Below are the records; print them again exactly and omit the pictures.

▶ [Data]
= Beginning of Section =

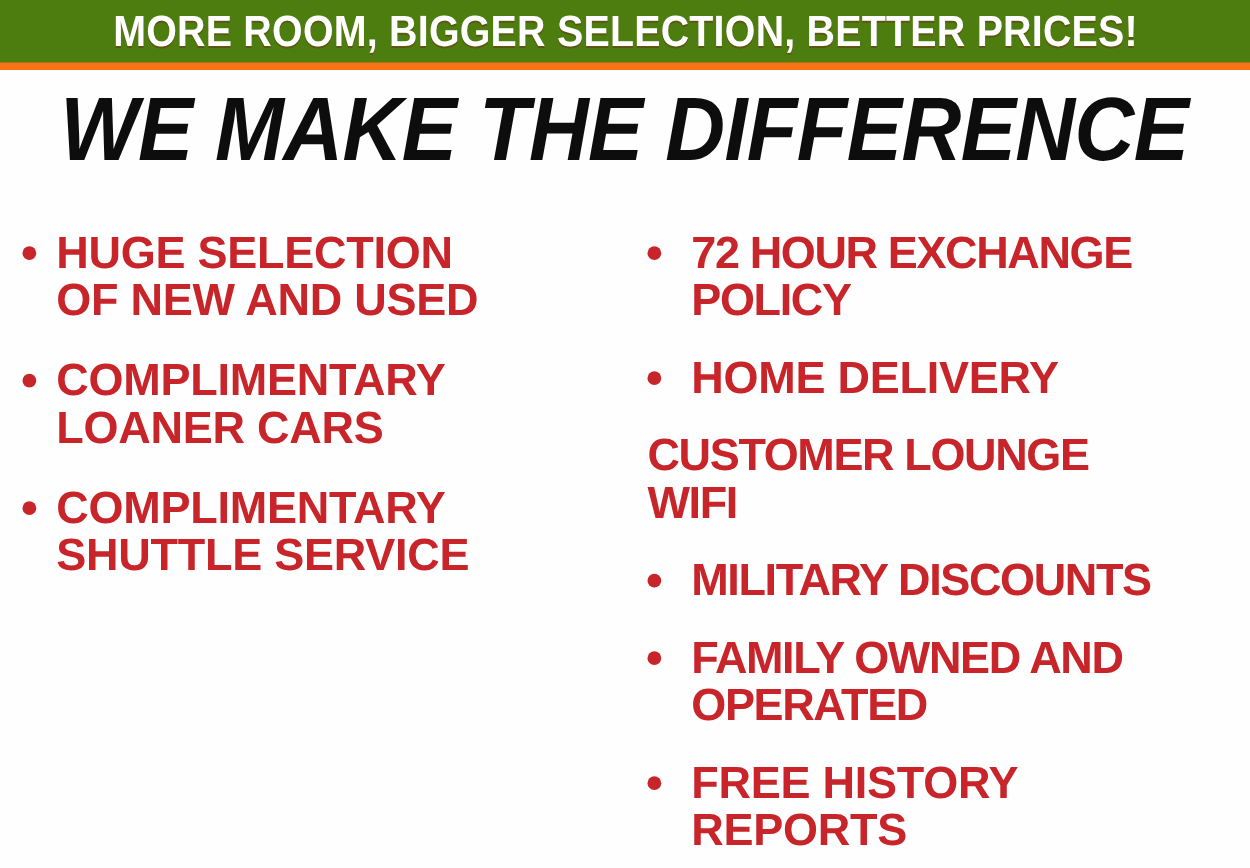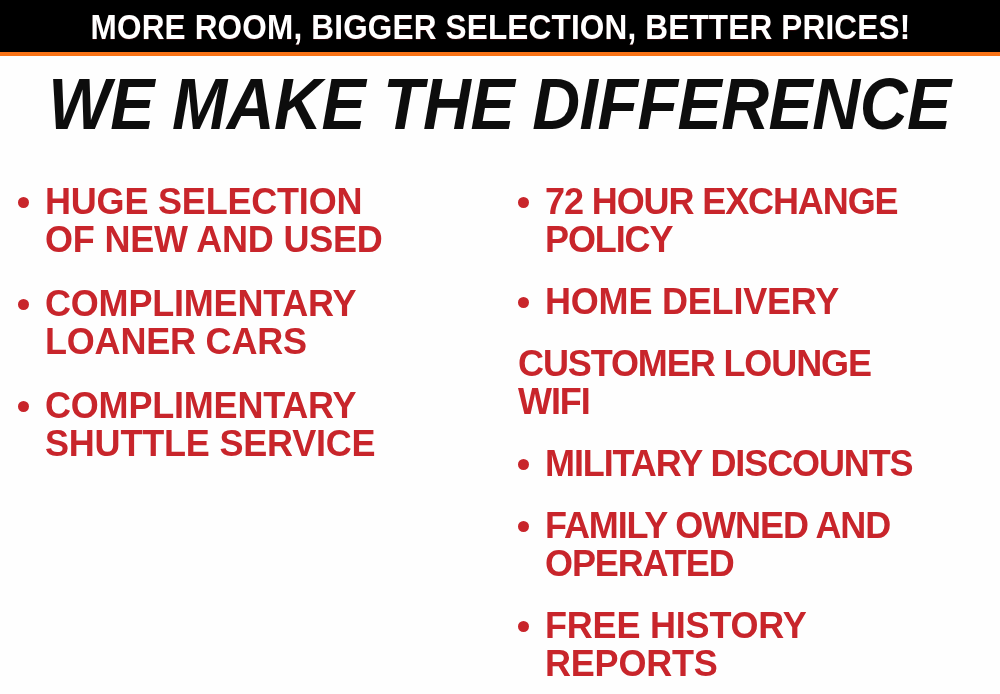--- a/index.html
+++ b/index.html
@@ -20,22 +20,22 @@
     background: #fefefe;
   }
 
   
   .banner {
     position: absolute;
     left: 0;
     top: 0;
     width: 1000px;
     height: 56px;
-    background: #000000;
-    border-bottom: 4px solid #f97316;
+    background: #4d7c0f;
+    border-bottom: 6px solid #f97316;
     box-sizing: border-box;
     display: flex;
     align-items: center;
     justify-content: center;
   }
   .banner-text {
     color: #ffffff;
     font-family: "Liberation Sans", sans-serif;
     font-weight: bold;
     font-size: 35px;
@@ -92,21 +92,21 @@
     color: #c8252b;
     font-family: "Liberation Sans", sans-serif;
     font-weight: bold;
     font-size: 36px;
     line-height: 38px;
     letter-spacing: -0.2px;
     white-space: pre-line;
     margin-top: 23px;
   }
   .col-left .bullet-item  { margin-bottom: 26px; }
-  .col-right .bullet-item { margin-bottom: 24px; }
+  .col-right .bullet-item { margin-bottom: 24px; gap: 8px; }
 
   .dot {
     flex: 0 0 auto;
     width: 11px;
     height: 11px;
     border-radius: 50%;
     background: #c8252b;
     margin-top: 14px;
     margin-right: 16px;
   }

= End of Section =

▶ [Output]
--- a/index.html
+++ b/index.html
@@ -20,22 +20,22 @@
     background: #fefefe;
   }
 
   
   .banner {
     position: absolute;
     left: 0;
     top: 0;
     width: 1000px;
     height: 56px;
-    background: #000000;
-    border-bottom: 4px solid #f97316;
+    background: #4d7c0f;
+    border-bottom: 6px solid #f97316;
     box-sizing: border-box;
     display: flex;
     align-items: center;
     justify-content: center;
   }
   .banner-text {
     color: #ffffff;
     font-family: "Liberation Sans", sans-serif;
     font-weight: bold;
     font-size: 35px;
@@ -92,21 +92,21 @@
     color: #c8252b;
     font-family: "Liberation Sans", sans-serif;
     font-weight: bold;
     font-size: 36px;
     line-height: 38px;
     letter-spacing: -0.2px;
     white-space: pre-line;
     margin-top: 23px;
   }
   .col-left .bullet-item  { margin-bottom: 26px; }
-  .col-right .bullet-item { margin-bottom: 24px; }
+  .col-right .bullet-item { margin-bottom: 24px; gap: 8px; }
 
   .dot {
     flex: 0 0 auto;
     width: 11px;
     height: 11px;
     border-radius: 50%;
     background: #c8252b;
     margin-top: 14px;
     margin-right: 16px;
   }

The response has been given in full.